▶ _DESCRIPTION OF THE TASK_: Collect every line below that contains the word "PANTALONE".

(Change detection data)
━━━

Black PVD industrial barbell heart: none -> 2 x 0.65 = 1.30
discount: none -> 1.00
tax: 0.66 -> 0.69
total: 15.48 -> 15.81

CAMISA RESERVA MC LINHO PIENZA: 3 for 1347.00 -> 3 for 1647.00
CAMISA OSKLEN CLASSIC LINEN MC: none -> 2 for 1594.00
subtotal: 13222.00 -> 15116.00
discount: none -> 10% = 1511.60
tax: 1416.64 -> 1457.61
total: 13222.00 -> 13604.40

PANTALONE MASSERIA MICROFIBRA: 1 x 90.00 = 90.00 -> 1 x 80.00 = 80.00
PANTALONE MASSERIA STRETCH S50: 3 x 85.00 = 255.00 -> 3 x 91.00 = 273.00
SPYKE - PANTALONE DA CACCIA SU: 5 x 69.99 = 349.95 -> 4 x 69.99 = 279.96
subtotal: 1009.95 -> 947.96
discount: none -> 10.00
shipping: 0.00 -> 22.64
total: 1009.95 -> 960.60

━━━

▶ _ANSWER TO THE PROBLEM_:
PANTALONE MASSERIA MICROFIBRA: 1 x 90.00 = 90.00 -> 1 x 80.00 = 80.00
PANTALONE MASSERIA STRETCH S50: 3 x 85.00 = 255.00 -> 3 x 91.00 = 273.00
SPYKE - PANTALONE DA CACCIA SU: 5 x 69.99 = 349.95 -> 4 x 69.99 = 279.96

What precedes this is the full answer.